I don’t think the rest of the orchestra realise just how much space the percussion section is going to take up, – here’s just the largest of the instruments we’ll be playing:

  • Pedal Timpani (not sure if there’ll be 3 or 4, but they’re pretty large anyway)
  • Xylophone
  • Vibraphone
  • Marimba
  • Bass Drum
  • Tubular Bells
  • Drum Kit

In addition to those, there’ll be a wide assortment of other drums (Congas, Bongos etc.), Cymbals and miscellaneous auxiliary instruments (including a bird whistle!).

The IWSO concert at the weekend went pretty well in the end, – despite the fact that we were unable to perform Liszt’s Piano Concerto No. 1 that we’d prepared (we’re still trying to work out exactly what happened with that one). Chiao-Ying Chang, the pianist instead performed a Liszt piano sonata, which was very well played, even if it wasn’t my favourite piece in the world.

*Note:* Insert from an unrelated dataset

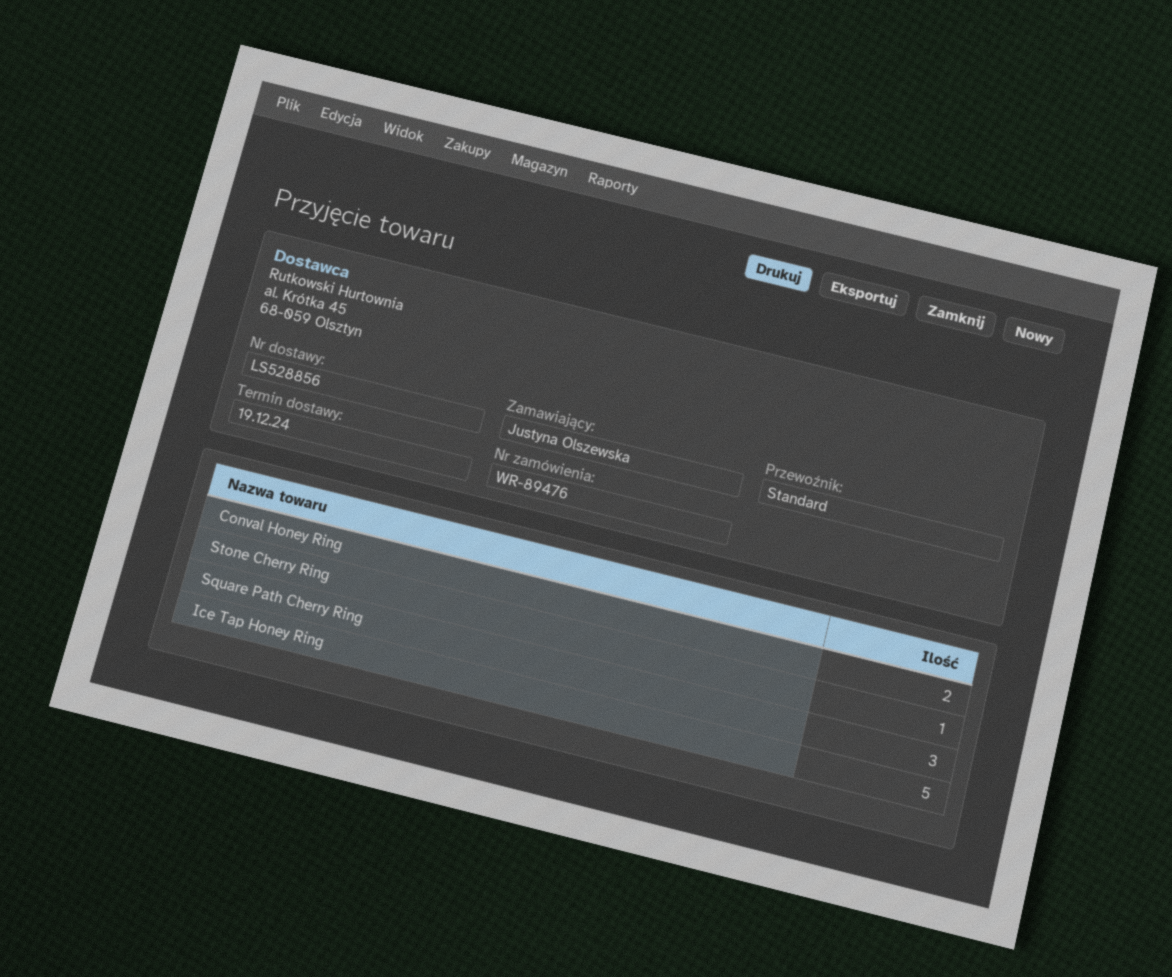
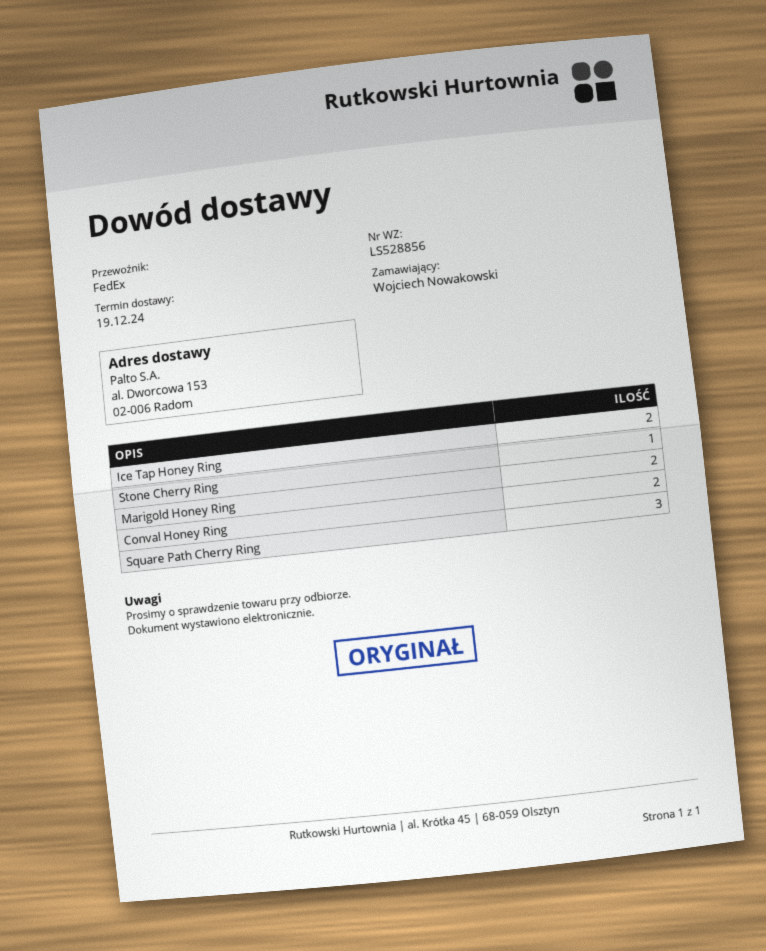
ordered by: Justyna Olszewska -> Wojciech Nowakowski
shipping method: standard -> FedEx
Ice Tap Honey Ring: 5 -> 2
Marigold Honey Ring: none -> 2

I’m actually slightly relieved that we didn’t do the Concerto, since I wasn’t feeling too well anyway, and the triangle part’s a bit of a pain (I know it sounds daft, but it’s true). I’m blaming Luke for the latest round of illness at work, since he started it…

Work continues on the new theme for this site, but with the IW Cantata Choir concert on Saturday, and rehearsals of one sort or another most evenings this week it’ll be a while before anything much happens.